- _ACTIVITY_
Set down every entry exactly as it was written.

- _ENTRIES SUPPLIED_
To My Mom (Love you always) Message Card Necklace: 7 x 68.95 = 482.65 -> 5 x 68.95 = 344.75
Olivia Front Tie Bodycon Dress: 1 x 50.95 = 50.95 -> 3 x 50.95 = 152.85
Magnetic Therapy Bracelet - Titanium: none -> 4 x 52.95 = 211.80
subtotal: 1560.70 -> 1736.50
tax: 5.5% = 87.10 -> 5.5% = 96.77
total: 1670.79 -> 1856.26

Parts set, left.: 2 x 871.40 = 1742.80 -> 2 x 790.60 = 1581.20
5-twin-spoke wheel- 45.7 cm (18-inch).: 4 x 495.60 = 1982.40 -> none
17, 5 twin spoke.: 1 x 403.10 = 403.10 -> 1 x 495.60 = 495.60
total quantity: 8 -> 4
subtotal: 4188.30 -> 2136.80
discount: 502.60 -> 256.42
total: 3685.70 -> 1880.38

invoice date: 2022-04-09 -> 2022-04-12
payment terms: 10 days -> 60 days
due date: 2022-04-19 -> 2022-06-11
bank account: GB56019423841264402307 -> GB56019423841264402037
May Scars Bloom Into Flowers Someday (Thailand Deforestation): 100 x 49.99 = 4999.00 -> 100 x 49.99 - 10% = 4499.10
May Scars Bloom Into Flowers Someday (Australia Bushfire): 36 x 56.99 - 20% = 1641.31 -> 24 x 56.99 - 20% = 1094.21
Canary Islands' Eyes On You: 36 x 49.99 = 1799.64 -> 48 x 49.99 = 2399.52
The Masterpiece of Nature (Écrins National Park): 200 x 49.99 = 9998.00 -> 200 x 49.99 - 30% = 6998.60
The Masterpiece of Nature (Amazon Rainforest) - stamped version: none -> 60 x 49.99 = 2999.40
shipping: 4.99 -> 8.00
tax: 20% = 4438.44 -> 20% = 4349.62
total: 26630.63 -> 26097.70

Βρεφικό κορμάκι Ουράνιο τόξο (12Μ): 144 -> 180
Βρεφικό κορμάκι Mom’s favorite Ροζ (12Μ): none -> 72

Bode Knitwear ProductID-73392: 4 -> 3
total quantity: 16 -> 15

- _ANSWER TO THIS PROBLEM_
To My Mom (Love you always) Message Card Necklace: 7 x 68.95 = 482.65 -> 5 x 68.95 = 344.75
Olivia Front Tie Bodycon Dress: 1 x 50.95 = 50.95 -> 3 x 50.95 = 152.85
Magnetic Therapy Bracelet - Titanium: none -> 4 x 52.95 = 211.80
subtotal: 1560.70 -> 1736.50
tax: 5.5% = 87.10 -> 5.5% = 96.77
total: 1670.79 -> 1856.26

Parts set, left.: 2 x 871.40 = 1742.80 -> 2 x 790.60 = 1581.20
5-twin-spoke wheel- 45.7 cm (18-inch).: 4 x 495.60 = 1982.40 -> none
17, 5 twin spoke.: 1 x 403.10 = 403.10 -> 1 x 495.60 = 495.60
total quantity: 8 -> 4
subtotal: 4188.30 -> 2136.80
discount: 502.60 -> 256.42
total: 3685.70 -> 1880.38

invoice date: 2022-04-09 -> 2022-04-12
payment terms: 10 days -> 60 days
due date: 2022-04-19 -> 2022-06-11
bank account: GB56019423841264402307 -> GB56019423841264402037
May Scars Bloom Into Flowers Someday (Thailand Deforestation): 100 x 49.99 = 4999.00 -> 100 x 49.99 - 10% = 4499.10
May Scars Bloom Into Flowers Someday (Australia Bushfire): 36 x 56.99 - 20% = 1641.31 -> 24 x 56.99 - 20% = 1094.21
Canary Islands' Eyes On You: 36 x 49.99 = 1799.64 -> 48 x 49.99 = 2399.52
The Masterpiece of Nature (Écrins National Park): 200 x 49.99 = 9998.00 -> 200 x 49.99 - 30% = 6998.60
The Masterpiece of Nature (Amazon Rainforest) - stamped version: none -> 60 x 49.99 = 2999.40
shipping: 4.99 -> 8.00
tax: 20% = 4438.44 -> 20% = 4349.62
total: 26630.63 -> 26097.70

Βρεφικό κορμάκι Ουράνιο τόξο (12Μ): 144 -> 180
Βρεφικό κορμάκι Mom’s favorite Ροζ (12Μ): none -> 72

Bode Knitwear ProductID-73392: 4 -> 3
total quantity: 16 -> 15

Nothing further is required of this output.